● **INPUT DATA**
------------------------------------------------------------------------

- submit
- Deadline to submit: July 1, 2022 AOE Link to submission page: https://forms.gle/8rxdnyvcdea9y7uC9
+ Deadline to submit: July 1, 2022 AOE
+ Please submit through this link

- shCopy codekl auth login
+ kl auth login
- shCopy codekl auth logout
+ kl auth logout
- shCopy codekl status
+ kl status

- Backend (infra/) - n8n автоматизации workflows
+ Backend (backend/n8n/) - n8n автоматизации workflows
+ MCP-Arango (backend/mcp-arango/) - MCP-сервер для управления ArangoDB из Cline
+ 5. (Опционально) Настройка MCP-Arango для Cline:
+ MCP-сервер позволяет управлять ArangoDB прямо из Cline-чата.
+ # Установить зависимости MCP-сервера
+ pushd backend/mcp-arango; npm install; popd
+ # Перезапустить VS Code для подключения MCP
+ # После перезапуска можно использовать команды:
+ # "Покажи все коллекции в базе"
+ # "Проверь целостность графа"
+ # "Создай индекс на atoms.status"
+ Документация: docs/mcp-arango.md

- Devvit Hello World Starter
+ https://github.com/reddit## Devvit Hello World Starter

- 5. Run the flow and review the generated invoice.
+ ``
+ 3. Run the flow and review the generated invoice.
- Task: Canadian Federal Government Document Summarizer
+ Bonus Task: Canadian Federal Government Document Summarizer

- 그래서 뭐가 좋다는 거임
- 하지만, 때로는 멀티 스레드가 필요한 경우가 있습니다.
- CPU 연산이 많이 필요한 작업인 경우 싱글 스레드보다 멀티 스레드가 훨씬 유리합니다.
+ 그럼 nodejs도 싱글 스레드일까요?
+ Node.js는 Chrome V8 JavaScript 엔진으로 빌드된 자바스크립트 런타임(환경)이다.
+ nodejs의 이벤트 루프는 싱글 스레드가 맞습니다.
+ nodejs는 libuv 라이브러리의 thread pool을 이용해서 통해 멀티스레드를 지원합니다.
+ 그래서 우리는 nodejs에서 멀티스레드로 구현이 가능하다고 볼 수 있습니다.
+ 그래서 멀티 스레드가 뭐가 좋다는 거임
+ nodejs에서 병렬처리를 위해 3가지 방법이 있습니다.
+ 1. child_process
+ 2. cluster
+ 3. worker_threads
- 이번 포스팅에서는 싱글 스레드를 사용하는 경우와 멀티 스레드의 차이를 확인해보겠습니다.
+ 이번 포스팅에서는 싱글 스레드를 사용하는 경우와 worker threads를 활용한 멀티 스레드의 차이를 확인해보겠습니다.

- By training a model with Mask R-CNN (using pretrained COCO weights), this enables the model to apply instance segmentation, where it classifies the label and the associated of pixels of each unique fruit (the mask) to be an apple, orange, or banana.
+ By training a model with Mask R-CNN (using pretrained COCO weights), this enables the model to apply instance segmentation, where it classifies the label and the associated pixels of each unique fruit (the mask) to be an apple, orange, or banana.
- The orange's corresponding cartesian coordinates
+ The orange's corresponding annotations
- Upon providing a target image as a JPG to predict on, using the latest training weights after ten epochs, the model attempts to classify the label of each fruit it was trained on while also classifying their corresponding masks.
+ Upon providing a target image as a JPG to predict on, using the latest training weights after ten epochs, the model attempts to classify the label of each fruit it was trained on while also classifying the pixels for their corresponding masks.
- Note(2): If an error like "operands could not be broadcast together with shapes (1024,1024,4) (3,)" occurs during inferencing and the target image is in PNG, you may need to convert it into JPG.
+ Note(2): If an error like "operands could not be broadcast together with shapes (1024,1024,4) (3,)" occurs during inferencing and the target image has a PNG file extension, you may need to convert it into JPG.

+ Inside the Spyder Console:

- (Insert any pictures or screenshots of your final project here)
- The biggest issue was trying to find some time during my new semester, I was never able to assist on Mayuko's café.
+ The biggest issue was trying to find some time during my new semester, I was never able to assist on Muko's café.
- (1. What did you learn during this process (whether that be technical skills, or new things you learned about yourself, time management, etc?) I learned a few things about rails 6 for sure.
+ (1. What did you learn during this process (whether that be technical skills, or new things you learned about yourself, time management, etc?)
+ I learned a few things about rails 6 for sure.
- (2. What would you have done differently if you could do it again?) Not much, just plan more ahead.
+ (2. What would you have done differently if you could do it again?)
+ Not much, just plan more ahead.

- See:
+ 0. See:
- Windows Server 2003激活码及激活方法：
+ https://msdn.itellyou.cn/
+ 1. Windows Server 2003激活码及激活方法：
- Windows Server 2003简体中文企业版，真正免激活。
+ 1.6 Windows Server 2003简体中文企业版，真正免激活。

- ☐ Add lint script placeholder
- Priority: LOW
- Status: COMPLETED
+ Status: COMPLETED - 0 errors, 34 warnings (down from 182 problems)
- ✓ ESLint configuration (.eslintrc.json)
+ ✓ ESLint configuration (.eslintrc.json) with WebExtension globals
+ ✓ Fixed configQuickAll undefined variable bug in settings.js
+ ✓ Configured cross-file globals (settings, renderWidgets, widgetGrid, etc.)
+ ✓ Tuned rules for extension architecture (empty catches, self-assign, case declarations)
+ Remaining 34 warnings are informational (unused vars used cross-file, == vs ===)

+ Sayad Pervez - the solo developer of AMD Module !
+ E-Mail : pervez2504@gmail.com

------------------------------------------------------------------------

● **PROBLEM**
Each record needs to be duplicated exactly.

● **OUTPUT FOR THIS EXERCISE**
- submit
- Deadline to submit: July 1, 2022 AOE Link to submission page: https://forms.gle/8rxdnyvcdea9y7uC9
+ Deadline to submit: July 1, 2022 AOE
+ Please submit through this link

- shCopy codekl auth login
+ kl auth login
- shCopy codekl auth logout
+ kl auth logout
- shCopy codekl status
+ kl status

- Backend (infra/) - n8n автоматизации workflows
+ Backend (backend/n8n/) - n8n автоматизации workflows
+ MCP-Arango (backend/mcp-arango/) - MCP-сервер для управления ArangoDB из Cline
+ 5. (Опционально) Настройка MCP-Arango для Cline:
+ MCP-сервер позволяет управлять ArangoDB прямо из Cline-чата.
+ # Установить зависимости MCP-сервера
+ pushd backend/mcp-arango; npm install; popd
+ # Перезапустить VS Code для подключения MCP
+ # После перезапуска можно использовать команды:
+ # "Покажи все коллекции в базе"
+ # "Проверь целостность графа"
+ # "Создай индекс на atoms.status"
+ Документация: docs/mcp-arango.md

- Devvit Hello World Starter
+ https://github.com/reddit## Devvit Hello World Starter

- 5. Run the flow and review the generated invoice.
+ ``
+ 3. Run the flow and review the generated invoice.
- Task: Canadian Federal Government Document Summarizer
+ Bonus Task: Canadian Federal Government Document Summarizer

- 그래서 뭐가 좋다는 거임
- 하지만, 때로는 멀티 스레드가 필요한 경우가 있습니다.
- CPU 연산이 많이 필요한 작업인 경우 싱글 스레드보다 멀티 스레드가 훨씬 유리합니다.
+ 그럼 nodejs도 싱글 스레드일까요?
+ Node.js는 Chrome V8 JavaScript 엔진으로 빌드된 자바스크립트 런타임(환경)이다.
+ nodejs의 이벤트 루프는 싱글 스레드가 맞습니다.
+ nodejs는 libuv 라이브러리의 thread pool을 이용해서 통해 멀티스레드를 지원합니다.
+ 그래서 우리는 nodejs에서 멀티스레드로 구현이 가능하다고 볼 수 있습니다.
+ 그래서 멀티 스레드가 뭐가 좋다는 거임
+ nodejs에서 병렬처리를 위해 3가지 방법이 있습니다.
+ 1. child_process
+ 2. cluster
+ 3. worker_threads
- 이번 포스팅에서는 싱글 스레드를 사용하는 경우와 멀티 스레드의 차이를 확인해보겠습니다.
+ 이번 포스팅에서는 싱글 스레드를 사용하는 경우와 worker threads를 활용한 멀티 스레드의 차이를 확인해보겠습니다.

- By training a model with Mask R-CNN (using pretrained COCO weights), this enables the model to apply instance segmentation, where it classifies the label and the associated of pixels of each unique fruit (the mask) to be an apple, orange, or banana.
+ By training a model with Mask R-CNN (using pretrained COCO weights), this enables the model to apply instance segmentation, where it classifies the label and the associated pixels of each unique fruit (the mask) to be an apple, orange, or banana.
- The orange's corresponding cartesian coordinates
+ The orange's corresponding annotations
- Upon providing a target image as a JPG to predict on, using the latest training weights after ten epochs, the model attempts to classify the label of each fruit it was trained on while also classifying their corresponding masks.
+ Upon providing a target image as a JPG to predict on, using the latest training weights after ten epochs, the model attempts to classify the label of each fruit it was trained on while also classifying the pixels for their corresponding masks.
- Note(2): If an error like "operands could not be broadcast together with shapes (1024,1024,4) (3,)" occurs during inferencing and the target image is in PNG, you may need to convert it into JPG.
+ Note(2): If an error like "operands could not be broadcast together with shapes (1024,1024,4) (3,)" occurs during inferencing and the target image has a PNG file extension, you may need to convert it into JPG.

+ Inside the Spyder Console:

- (Insert any pictures or screenshots of your final project here)
- The biggest issue was trying to find some time during my new semester, I was never able to assist on Mayuko's café.
+ The biggest issue was trying to find some time during my new semester, I was never able to assist on Muko's café.
- (1. What did you learn during this process (whether that be technical skills, or new things you learned about yourself, time management, etc?) I learned a few things about rails 6 for sure.
+ (1. What did you learn during this process (whether that be technical skills, or new things you learned about yourself, time management, etc?)
+ I learned a few things about rails 6 for sure.
- (2. What would you have done differently if you could do it again?) Not much, just plan more ahead.
+ (2. What would you have done differently if you could do it again?)
+ Not much, just plan more ahead.

- See:
+ 0. See:
- Windows Server 2003激活码及激活方法：
+ https://msdn.itellyou.cn/
+ 1. Windows Server 2003激活码及激活方法：
- Windows Server 2003简体中文企业版，真正免激活。
+ 1.6 Windows Server 2003简体中文企业版，真正免激活。

- ☐ Add lint script placeholder
- Priority: LOW
- Status: COMPLETED
+ Status: COMPLETED - 0 errors, 34 warnings (down from 182 problems)
- ✓ ESLint configuration (.eslintrc.json)
+ ✓ ESLint configuration (.eslintrc.json) with WebExtension globals
+ ✓ Fixed configQuickAll undefined variable bug in settings.js
+ ✓ Configured cross-file globals (settings, renderWidgets, widgetGrid, etc.)
+ ✓ Tuned rules for extension architecture (empty catches, self-assign, case declarations)
+ Remaining 34 warnings are informational (unused vars used cross-file, == vs ===)

+ Sayad Pervez - the solo developer of AMD Module !
+ E-Mail : pervez2504@gmail.com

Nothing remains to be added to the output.